The opening salvo "Moonshine Alley" announces the band's intentions with admirable directness. Pato Sepúlveda's Iommi-schooled riffing provides the gravitational centre around which Charly "El Pulpo" Lowry's surprisingly nuanced percussion orbits. The drummer's funk sensibilities—drawn from Parliament's cosmic grooves—prevent the track from collapsing into metal orthodoxy, while Checo Ruizesparza's vocals carry just enough McCartney melodicism to keep proceedings from descending into mere bluster.


"Galatea" reveals the band's more contemplative side, built around an intricate lattice of three acoustic guitars that interweave with mathematical precision yet emotional warmth. The track's mellotron-assisted finale achieves genuine cinematic sweep without resorting to bombast, suggesting a band comfortable with dynamics beyond the traditional loud-quiet-loud template.

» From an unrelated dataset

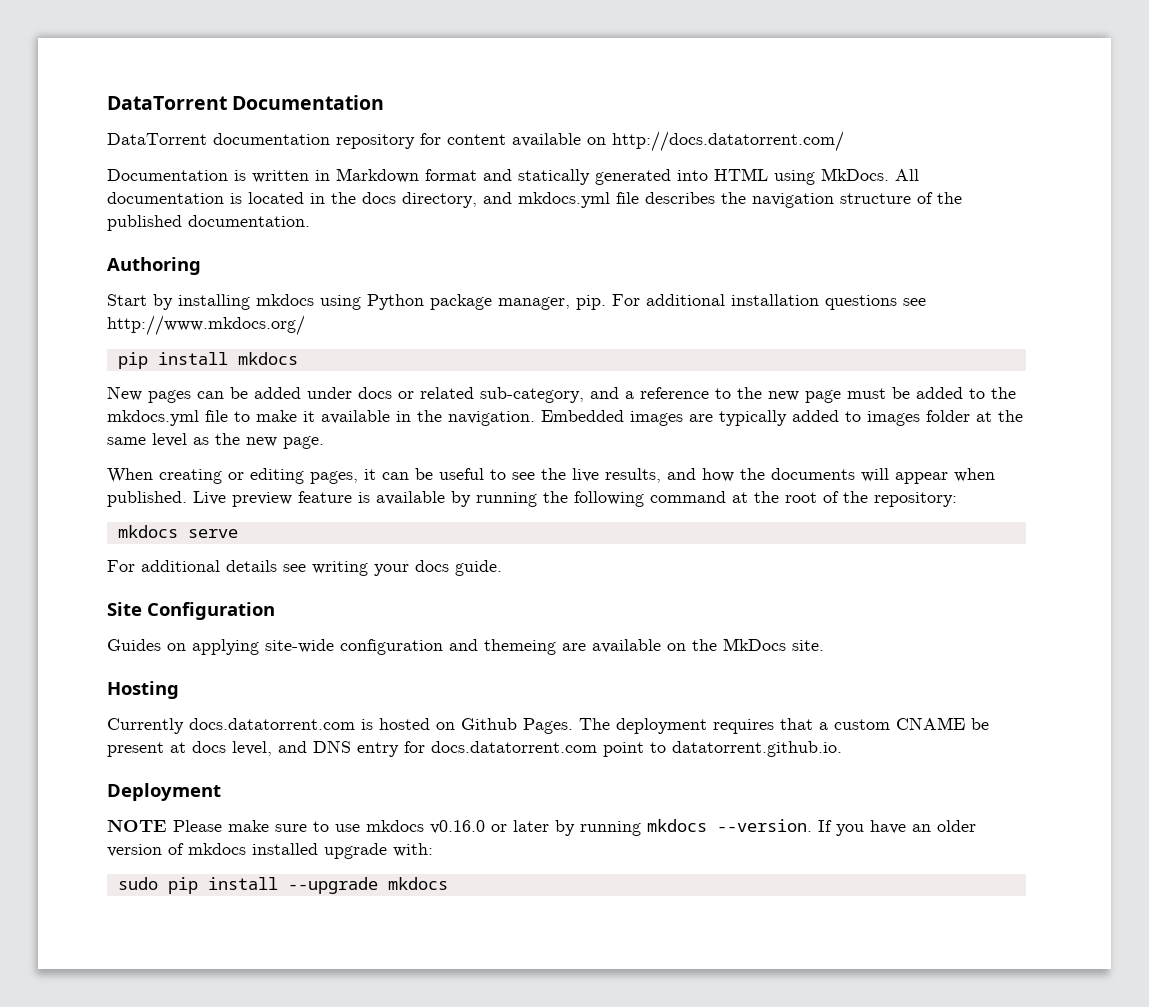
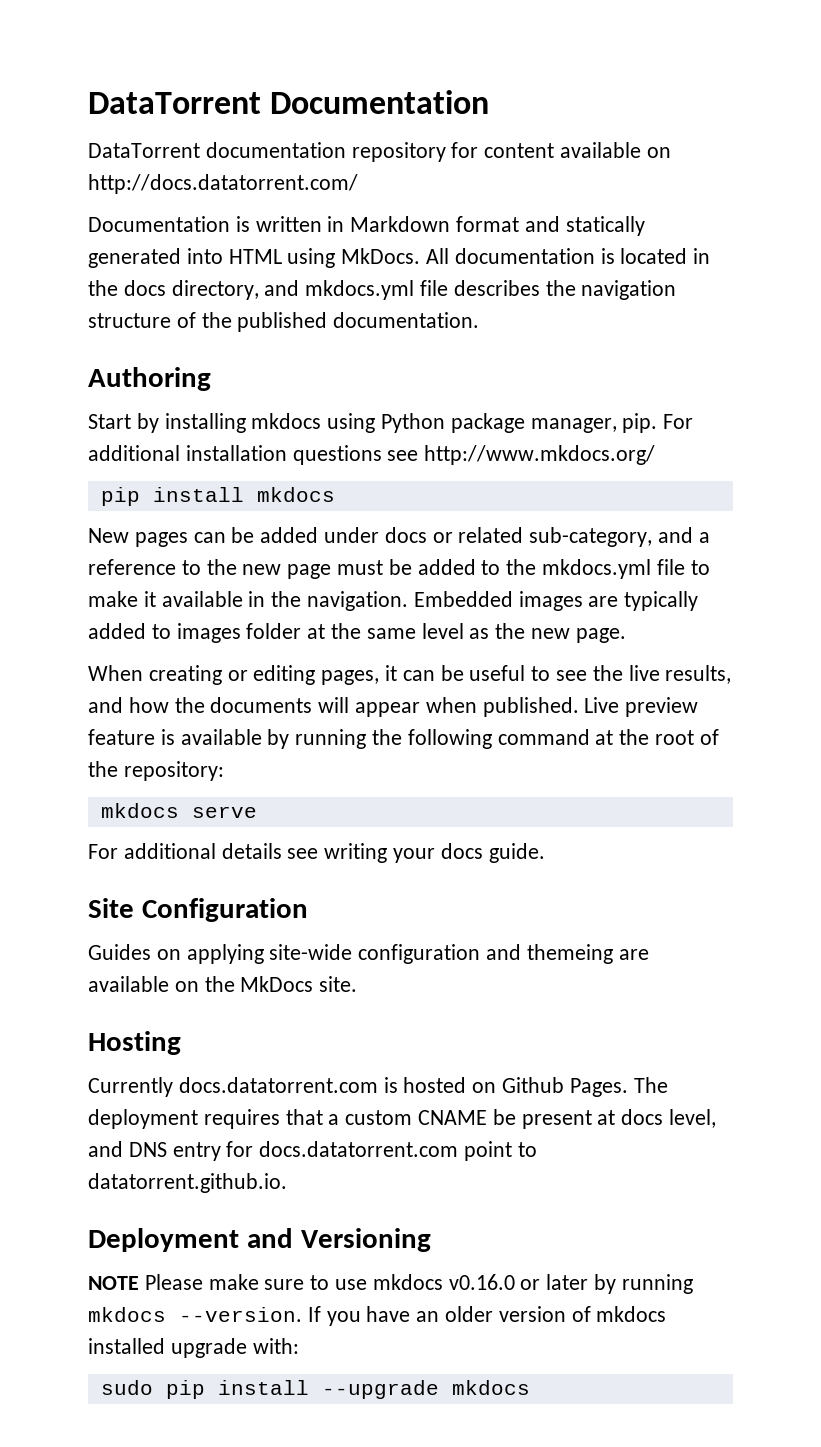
(221, 792) none -> [246,1228,431,1252] and Versioning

The title track "Vice Market" proves the EP's most adventurous moment, anchored by Ignacio Alvarez's serpentine bassline that recalls the best of Latin rock without appropriating its surface textures. The groove locks with infectious precision, demonstrating how classic rock's DNA might adapt to accommodate different cultural inflections without losing its essential character.


Produced with analogue warmth by Paco Lazo and Andrés Lavalle, the recordings capture the band's live energy while allowing space for each instrument to breathe. The production choices—reversed harmonica snippets, mellotron textures, multiple guitar layers—feel organic rather than calculated, the natural outgrowth of musicians exploring their sonic palette rather than ticking genre boxes.


Captain Mantis have created four songs that function both individually and as a cohesive statement. Vice Market suggests a band unafraid of their influences yet unwilling to be imprisoned by them—a promising foundation for whatever follows.